Так, Пушкин часто возвращался, спустя несколько лет, к отдельному стиху, к рифме, к созвучиям слов, к мелькнувшей перед ним картине, которые по тем или иным соображениям он сразу не внес в произведение, которым был занят, а позже вставлял его в следующую вещь. Особенно часто он делал это с лирическими стихами, где были отголоски личных любовных переживаний, которые в его стихах звучат заразительной страстностью, поражают сочетанием духовного и телесного влечения. «Онегин» был начат в мае 1823 года, но еще за год до этого Пушкин дважды наметил рисунок и движенье XXXIII строфы: сначала что-то вроде плана: «Ты помнишь море под грозой. У моря… Могу ли вспомнить равнодушный… А ты, кого назвать не смею». Второй раз идет текст, близкий к «Онегину»:
Он никогда и нигде так и не назовет ее, даже не повторит, не произнесет вслух сорвавшегося признания, что «есть предмет любви отверженной и вечной», которой назвать он не смеет.
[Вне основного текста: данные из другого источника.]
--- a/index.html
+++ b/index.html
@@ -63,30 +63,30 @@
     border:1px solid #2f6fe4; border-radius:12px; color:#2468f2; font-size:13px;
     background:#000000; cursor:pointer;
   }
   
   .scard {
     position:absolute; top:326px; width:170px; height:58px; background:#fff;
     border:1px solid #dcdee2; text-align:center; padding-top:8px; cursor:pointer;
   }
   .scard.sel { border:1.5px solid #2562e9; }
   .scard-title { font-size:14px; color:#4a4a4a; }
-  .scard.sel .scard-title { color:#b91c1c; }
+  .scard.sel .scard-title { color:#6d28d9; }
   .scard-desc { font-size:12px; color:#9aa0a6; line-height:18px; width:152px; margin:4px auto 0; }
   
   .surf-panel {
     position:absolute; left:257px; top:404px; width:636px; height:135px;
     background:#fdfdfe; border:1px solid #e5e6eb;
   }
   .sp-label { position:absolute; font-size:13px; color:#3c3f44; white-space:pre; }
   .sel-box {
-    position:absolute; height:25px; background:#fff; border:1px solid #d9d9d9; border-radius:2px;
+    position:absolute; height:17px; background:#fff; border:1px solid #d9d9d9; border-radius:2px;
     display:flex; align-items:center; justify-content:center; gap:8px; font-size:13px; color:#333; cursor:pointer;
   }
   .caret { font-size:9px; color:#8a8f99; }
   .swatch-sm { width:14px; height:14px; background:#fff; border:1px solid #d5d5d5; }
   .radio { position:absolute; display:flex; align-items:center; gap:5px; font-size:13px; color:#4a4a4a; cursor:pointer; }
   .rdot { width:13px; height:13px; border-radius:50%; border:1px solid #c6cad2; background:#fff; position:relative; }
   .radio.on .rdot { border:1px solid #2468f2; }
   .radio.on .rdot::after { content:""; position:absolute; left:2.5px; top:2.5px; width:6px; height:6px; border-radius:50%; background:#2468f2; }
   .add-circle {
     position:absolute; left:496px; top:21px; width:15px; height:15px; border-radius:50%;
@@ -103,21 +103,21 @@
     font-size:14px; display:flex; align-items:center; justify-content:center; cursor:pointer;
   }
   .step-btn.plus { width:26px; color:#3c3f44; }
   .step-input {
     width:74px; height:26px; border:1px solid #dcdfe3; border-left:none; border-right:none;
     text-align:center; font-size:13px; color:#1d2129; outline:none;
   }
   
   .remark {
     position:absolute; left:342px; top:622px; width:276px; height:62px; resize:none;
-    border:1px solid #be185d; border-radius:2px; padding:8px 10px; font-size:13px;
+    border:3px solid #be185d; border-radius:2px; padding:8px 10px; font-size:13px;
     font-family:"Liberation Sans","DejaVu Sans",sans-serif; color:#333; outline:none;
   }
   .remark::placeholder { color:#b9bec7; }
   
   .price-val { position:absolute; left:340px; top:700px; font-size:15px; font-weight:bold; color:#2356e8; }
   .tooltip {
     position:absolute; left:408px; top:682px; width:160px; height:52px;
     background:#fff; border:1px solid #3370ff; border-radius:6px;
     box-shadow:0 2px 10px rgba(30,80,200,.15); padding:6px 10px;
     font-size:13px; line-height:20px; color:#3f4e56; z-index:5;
По-видимому, любовь вспыхнула в Крыму. В письмах, в стихах, отражающих гул Таврической волны, есть также отражение внутреннего толчка, какого-то события, откровения, очистительного огня, опалившего душу. Сила жизни не измеряется календарным счетом дней, месяцев, даже лет. В Юрзуфе прожил Пушкин только три недели, но этого было довольно, чтобы в могучей душе «атлета молодого» снова разгорелся огонь творчества. Как воды Пятигорска и Кисловодска исцелили его тело, так в Крыму омылась, проснулась, в лучах солнца очистилась его душа. Опять закружились рифмы, опять начал он думать стихами. Это его собственные слова, одно из его многих точных определений внутреннего процесса стихосложения.
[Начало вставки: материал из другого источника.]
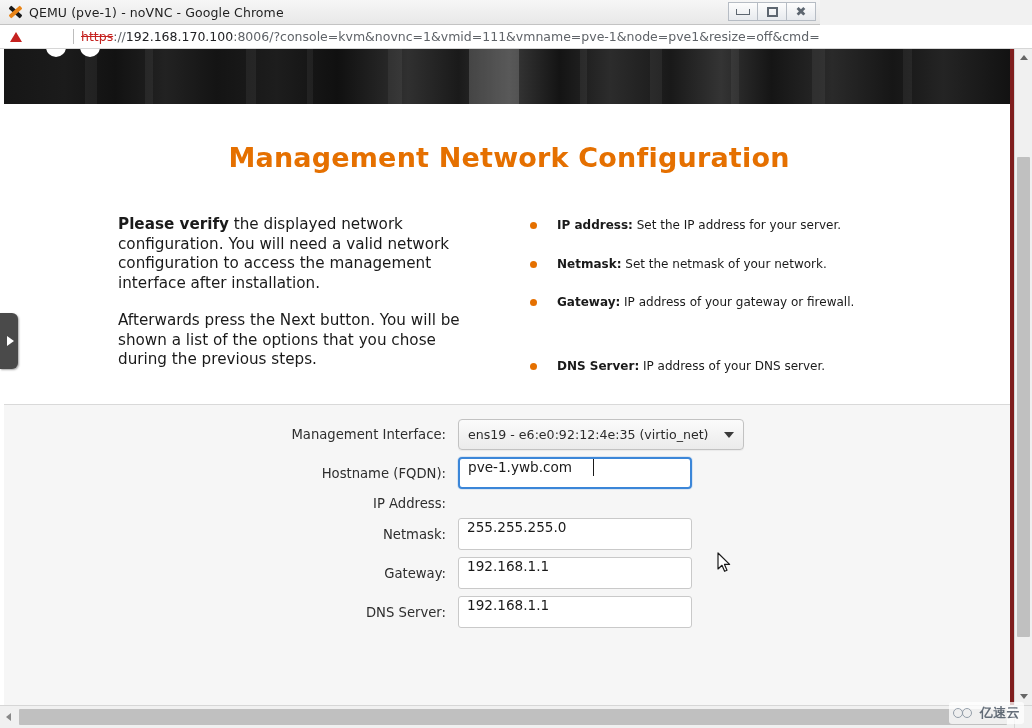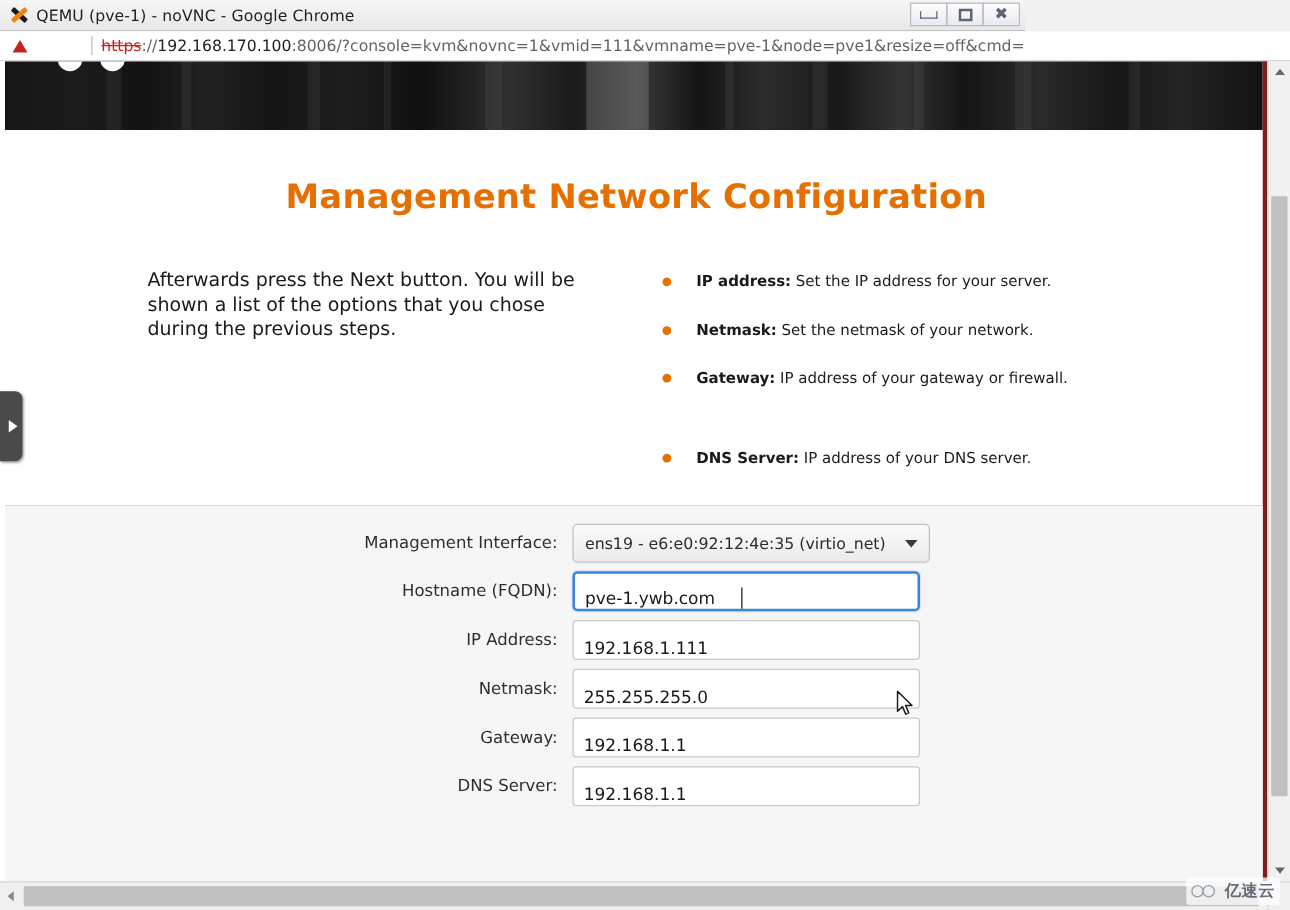--- a/index.html
+++ b/index.html
@@ -238,25 +238,25 @@
     border-right: 5px solid transparent;
     border-top: 6px solid #3a3a3a;
     margin-left: 6px;
   }
 
   .tinput {
     height: 32px;
     border: 1px solid #c9c9c9;
     border-radius: 3px;
     background: #ffffff;
-    display: flex; align-items: flex-end;
+    display: flex; align-items: flex-start;
     padding: 0 8px;
     font-size: 13.6px;
     color: #1a1a1a;
-    width: 278px;
+    width: 234px;
     position: relative;
     gap: 20px;
   }
   .tinput.focused {
     border: 2px solid #3b86d8;
     border-radius: 4px;
     box-shadow: 0 0 0 1px rgba(59,134,216,.15);
   }
   .caret-bar {
     display: inline-block;
@@ -407,20 +407,21 @@
       <div class="rack" style="left:89%;width:0.9%"></div>
       <div class="logo-part" style="left:42px"></div>
       <div class="logo-part" style="left:76px"></div>
     </div>
 
     <div class="inst">
       <div class="inst-title">Management Network Configuration</div>
 
       <div class="inst-body">
         <div class="col-left">
+          <p><b>Please verify</b><span> the displayed network configuration. You will need a valid network configuration to access the management interface after installation.</span></p>
           <p><span>Afterwards press the Next button. You will be shown a list of the options that you chose during the previous steps.</span></p>
         </div>
         <div class="col-right">
           <div class="bullet-row">
             <div class="bdot"></div>
             <div><b>IP address:</b><span> Set the IP address for your server.</span></div>
           </div>
           <div class="bullet-row">
             <div class="bdot"></div>
             <div><b>Netmask:</b><span> Set the netmask of your network.</span></div>
@@ -455,25 +456,20 @@
           <div class="fctl">
             <div class="tinput focused">
               <span>pve-1.ywb.com</span>
               <span class="caret-bar"></span>
             </div>
           </div>
         </div>
 
         <div class="frow">
           <div class="flabel">IP Address:</div>
-          <div class="fctl">
-            <div class="tinput">
-              <span>192.168.1.111</span>
-            </div>
-          </div>
         </div>
 
         <div class="frow">
           <div class="flabel">Netmask:</div>
           <div class="fctl">
             <div class="tinput">
               <span>255.255.255.0</span>
             </div>
           </div>
         </div>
В первом своем, очень значительном, письме к брату, писанном из Кишинева сразу после разлуки с Раевским, Пушкин, с редким для него однообразием эпитета, повторяет слово «счастье»: «счастливейшие минуты моей жизни… суди, был ли я счастлив…» Даже к небу применяет он этот восторженный эпитет: «счастливое полуденное небо». Еще весь кипит он первой радостной полнотой новой любви, но скоро она омрачается тревожной тоской, неутоленностью неразделенного чувства.
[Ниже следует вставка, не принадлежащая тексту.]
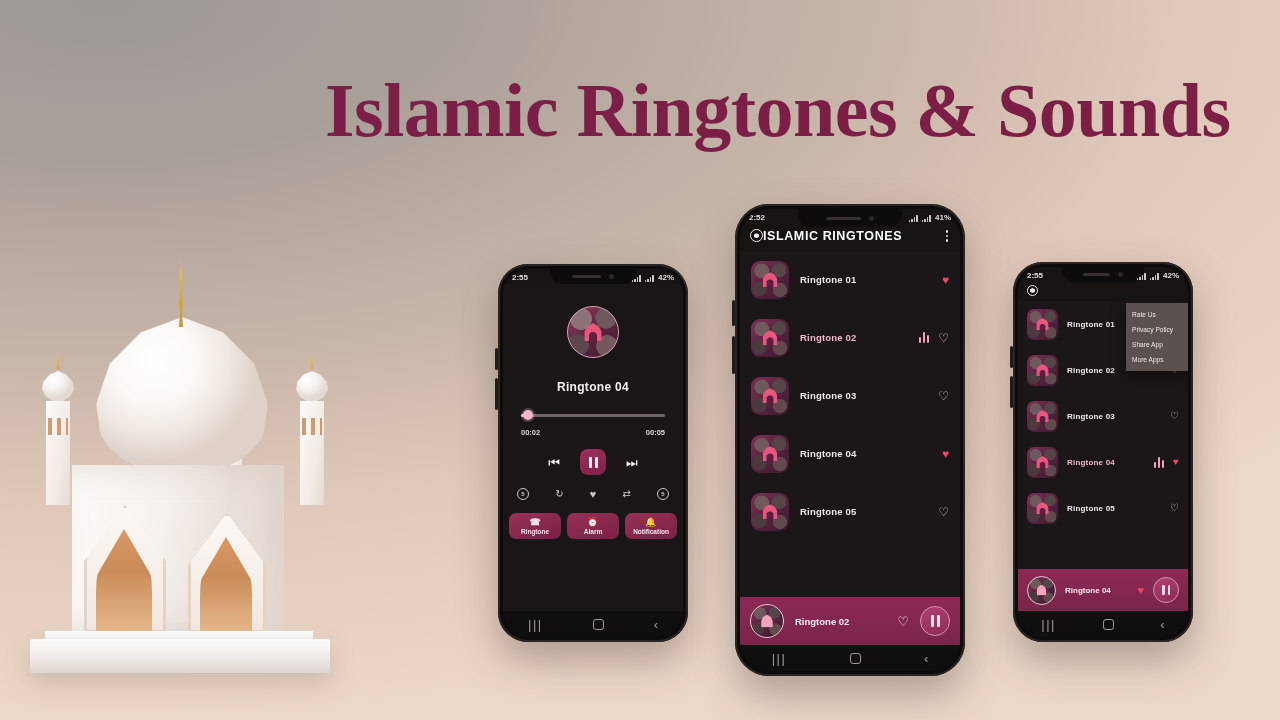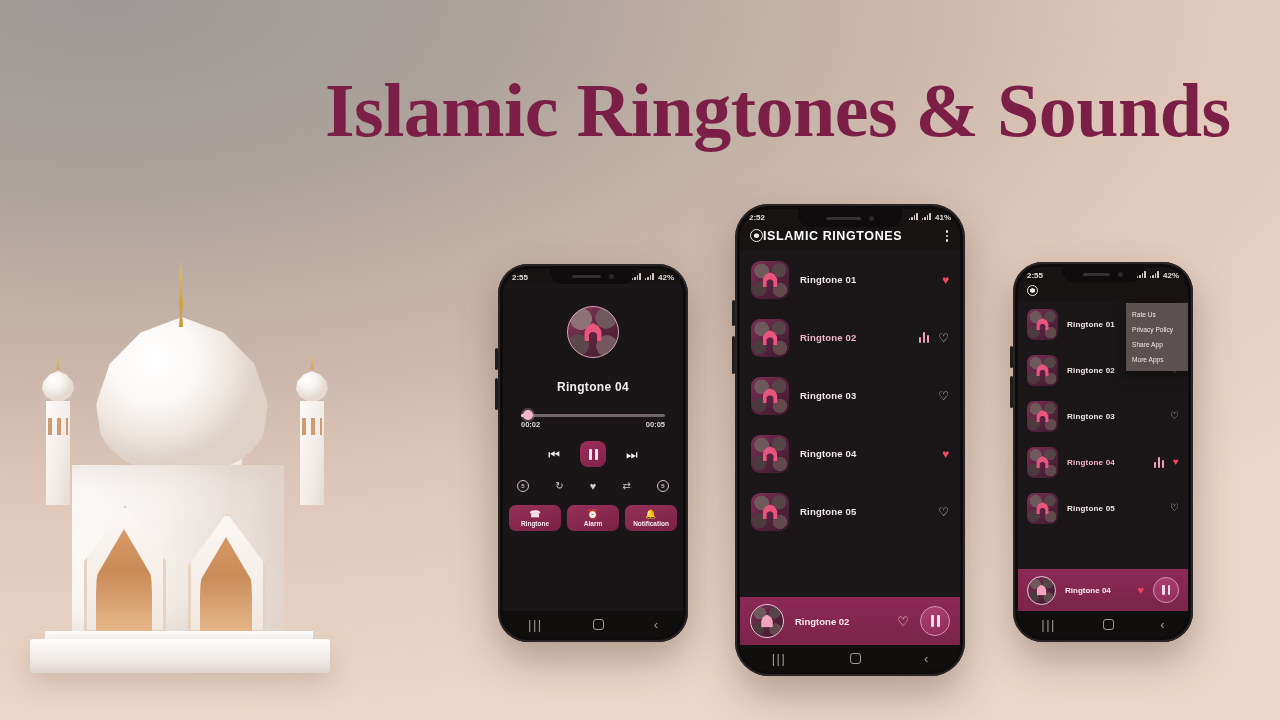--- a/index.html
+++ b/index.html
@@ -163,21 +163,21 @@
   }
   .notch .speaker { width: 34%; height: 3px; background: #35302f; border-radius: 3px; }
   .notch .cam { width: 5px; height: 5px; background: #2c2727; border-radius: 50%; }
 
   .statusbar {
     position: relative; z-index: 21;
     display: flex; align-items: center; justify-content: space-between;
     color: #e3dedd; font-size: 8px; font-weight: 600;
     padding: 4px 9px 2px;
   }
-  .sb-right { display: flex; gap: 4px; }
+  .sb-right { display: flex; align-items: flex-end; gap: 4px; }
   .bars { display: flex; align-items: flex-end; gap: 1px; height: 7px; }
   .bars i { width: 1.5px; background: #cfc9c8; display: block; border-radius: .5px; }
   .bars i:nth-child(1){height:2px} .bars i:nth-child(2){height:3.5px}
   .bars i:nth-child(3){height:5px} .bars i:nth-child(4){height:7px}
 
   .navbar {
     height: 26px; background: #110e0e;
     display: flex; align-items: center; justify-content: space-around;
     color: #b9b2b1; flex: 0 0 auto;
   }
@@ -233,21 +233,21 @@
   }
   #p1-title { color: #f3eff0; font-size: 12px; font-weight: 700; margin-top: 22px;
     letter-spacing: .3px; }
   #p1-seekrow { width: 144px; margin-top: 16px; position: relative; height: 10px; }
   .seek-track { position:absolute; top: 4px; left:0; right:0; height: 2.5px;
     background:#6f6466; border-radius: 2px; }
   .seek-fill { position:absolute; top: 4px; left:0; height: 2.5px; background:#f2b9cb; border-radius:2px; }
   .seek-thumb { position:absolute; top: 0; width: 10px; height: 10px; border-radius:50%;
     background: #f3b8ca; box-shadow: 0 0 0 2px rgba(243,184,202,.25); }
   #p1-times { width: 144px; display:flex; justify-content: space-between;
-    color:#ddd6d7; font-size: 7.5px; font-weight:600; }
+    color:#ddd6d7; font-size: 7.5px; margin-top: 8px; font-weight:600; }
   #p1-transport { display:flex; align-items:center; gap: 20px; margin-top: 12px; }
   .tbtn { color:#f1eced; font-size: 13px; line-height:1; }
   #p1-play {
     width: 26px; height: 26px; border-radius: 8px;
     background: linear-gradient(160deg,#9e2f5c,#7f2148);
     display:flex; align-items:center; justify-content:center;
   }
   .pausebars { display:flex; gap:3px; }
   .pausebars i { width: 3px; height: 11px; background:#f6e6ed; display:block; border-radius:1px; }
   #p1-extras { display:flex; align-items:center; justify-content:space-between;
«Любви безумную тревогу я безотрадно испытал… Мятежным снам любви несчастной заплачена тобою дань… Мучительный предмет любви отверженной и вечной…» Его любовь осталась без ответа. Мария Раевская не выделила его из толпы поклонников, прошла мимо поэта с девичьей, беспечной гордостью. Поэт не сумел заразить ее своей влюбленностью, подчинить ее той таинственной власти, которая не раз покоряла ему женщин самого разного склада. Может быть, потому, что она была еще полуребенком, и страсти спали в ней. Или потому, что Пушкин был «влюблен без памяти», переживая второе отрочество, немея и глупея от любви. Он писал брату: «Чем меньше мы любим женщину, тем больше можем рассчитывать обладать ею». Позже в «Онегине» он повторил эту мысль почти в тех же словах. Не только ее равнодушие, но и общественные перегородки разделяли их. Мария Раевская была девица на выданье, а Пушкин для дочери генерал-аншефа был незавидным женихом, и это он понимал.